Governments don’t have websites – they are websites. Their continued legitimacy will depend on improving online digital services

0 comments | 2 shares

Estimated reading time: 5 minutes

Blog Admin

July 26th, 2012

Governments don’t have websites – they are websites. Their continued legitimacy will depend on improving online digital services

0 comments | 2 shares

Estimated reading time: 5 minutes

Tom Steinberg argues that, since people are increasingly interacting with the state online, governments no longer just ‘own’ websites, they are websites. Worryingly, as government websites continue to fall behind private sector ones, governments will begin to look less and less legitimate.

Quick question – don’t think too hard about it: what is Amazon?

At one level, Amazon is the world’s largest online retailer, a public company listed on the NASDAQ. At another level – the physical – it is a collection of over 50,000 employees, hundreds of warehouses and zillions of servers.

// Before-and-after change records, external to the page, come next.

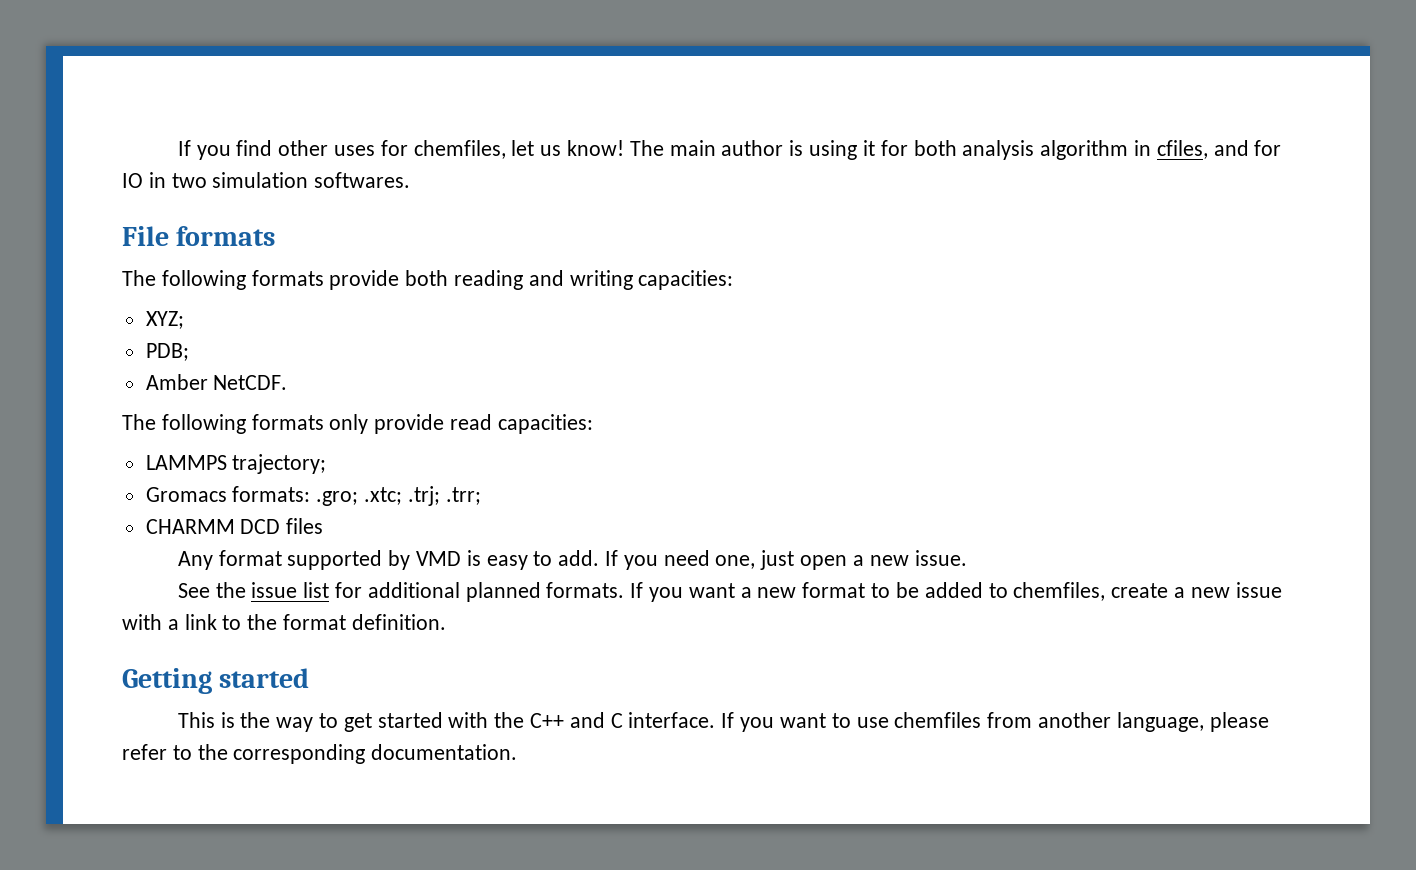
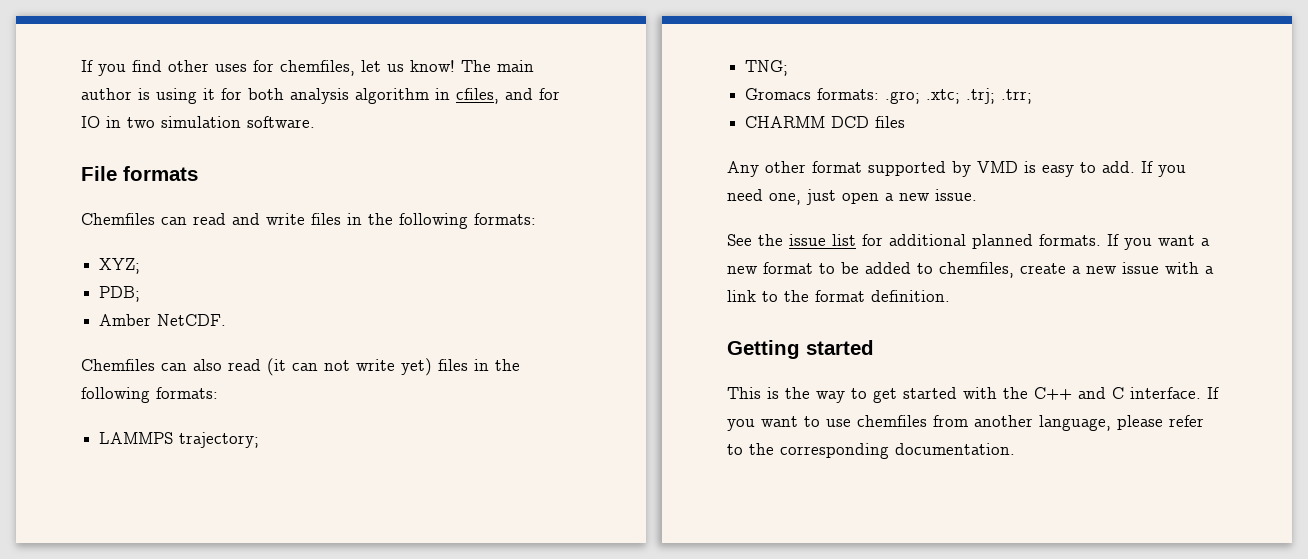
- The main author is using it for both analysis algorithm in cfiles, and for IO in two simulation softwares.
+ The main author is using it for both analysis algorithm in cfiles, and for IO in two simulation software.
- The following formats provide both reading and writing capacities:
+ Chemfiles can read and write files in the following formats:
  XYZ;
  PDB;
  Amber NetCDF.
- The following formats only provide read capacities:
+ Chemfiles can also read (it can not write yet) files in the following formats:
+ TNG;
- Any format supported by VMD is easy to add.
+ Any other format supported by VMD is easy to add.

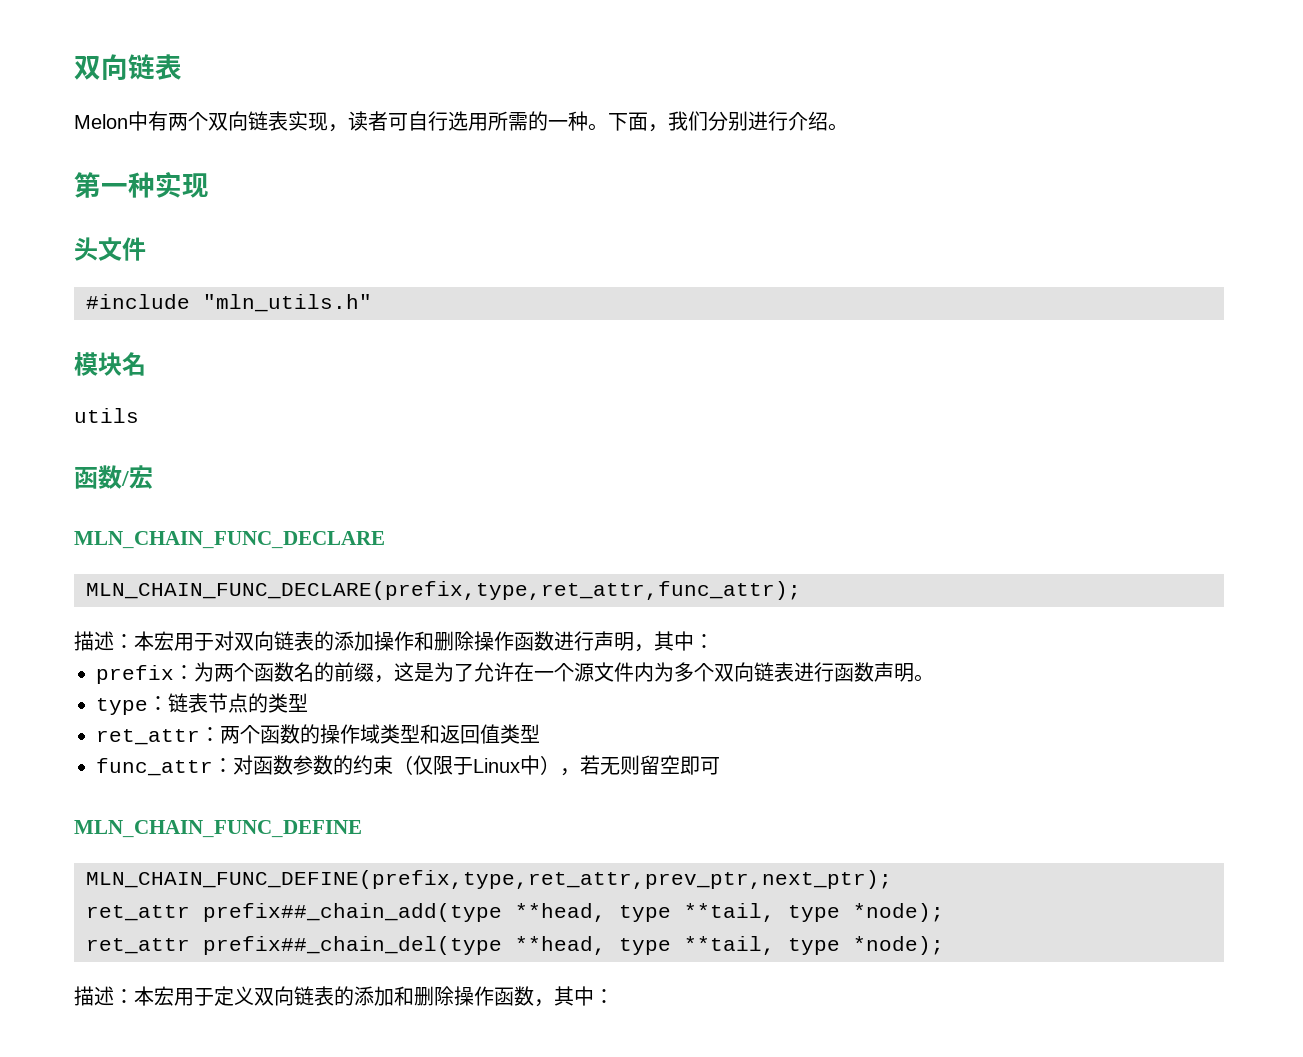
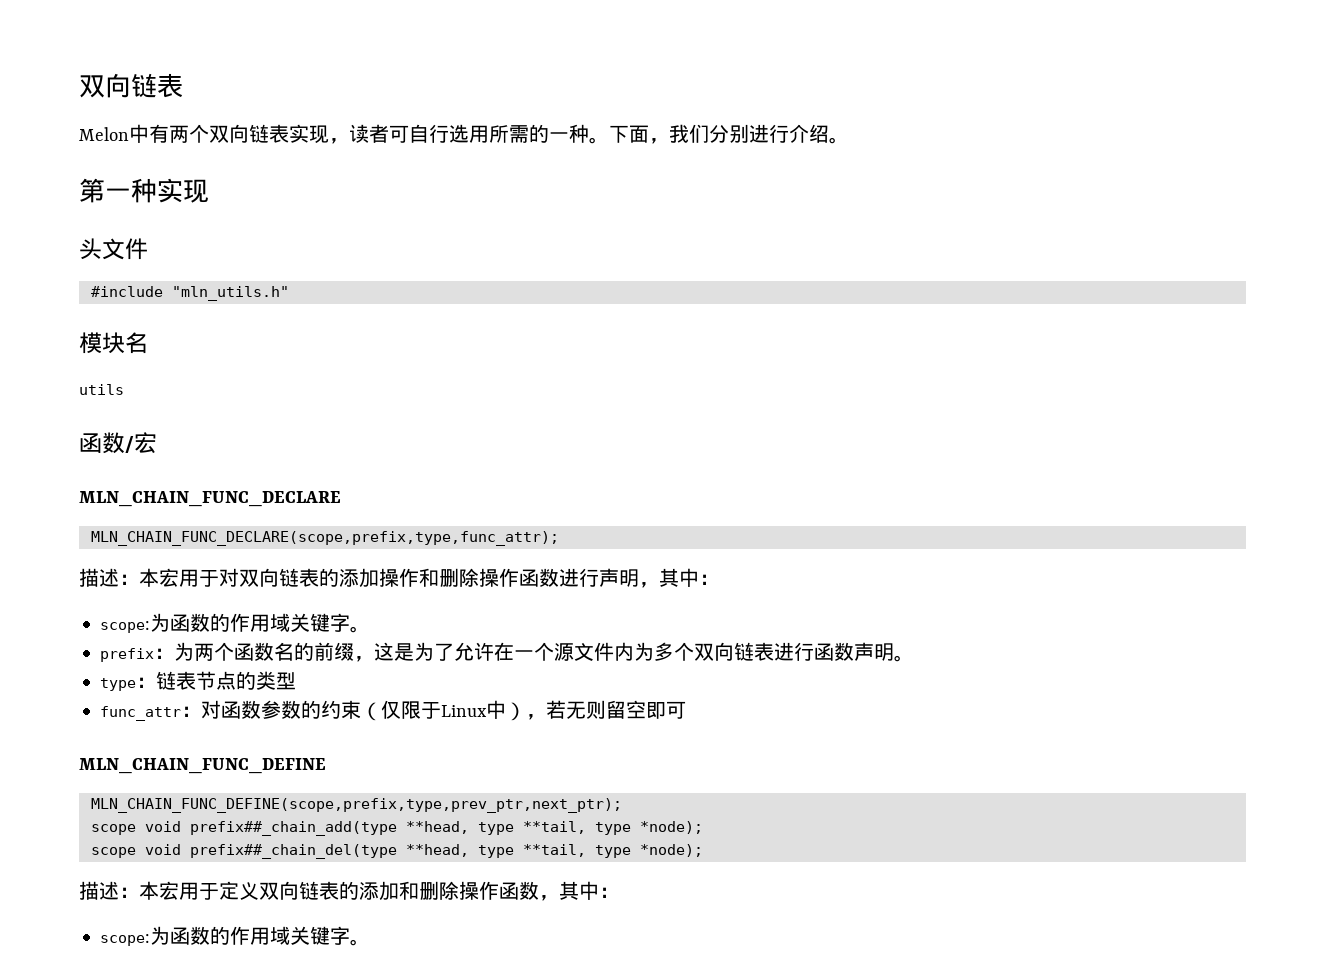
- MLN_CHAIN_FUNC_DECLARE(prefix,type,ret_attr,func_attr);
+ MLN_CHAIN_FUNC_DECLARE(scope,prefix,type,func_attr);
  描述：本宏用于对双向链表的添加操作和删除操作函数进行声明，其中：
+ scope:为函数的作用域关键字。
- ret_attr：两个函数的操作域类型和返回值类型
- MLN_CHAIN_FUNC_DEFINE(prefix,type,ret_attr,prev_ptr,next_ptr);
- ret_attr prefix##_chain_add(type **head, type **tail, type *node);
+ MLN_CHAIN_FUNC_DEFINE(scope,prefix,type,prev_ptr,next_ptr);
+ scope void prefix##_chain_add(type **head, type **tail, type *node);
- ret_attr prefix##_chain_del(type **head, type **tail, type *node);
+ scope void prefix##_chain_del(type **head, type **tail, type *node);
  描述：本宏用于定义双向链表的添加和删除操作函数，其中：
+ scope:为函数的作用域关键字。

But for most people Amazon is fundamentally a website. Sure, it’s an extremely impressive website that can send you parcels in the post, and which can relieve you of money with terrifying ease. But to most people the company has very little reality beyond the big white-blue-and-orange website and the brown cardboard packages.

Vanishing Act
The same process is happening to the bits of the government that I interact with – the physical reality of bricks and mortar and people and parks is starting to disappear behind the websites. Government is increasingly a thing I don’t have any mental images of. I don’t know what my local council looks like, nor am I even clear where it is. I’m sure you all have plenty of interactions with HM Revenue and Customs, but do you know where it is or what it looks like?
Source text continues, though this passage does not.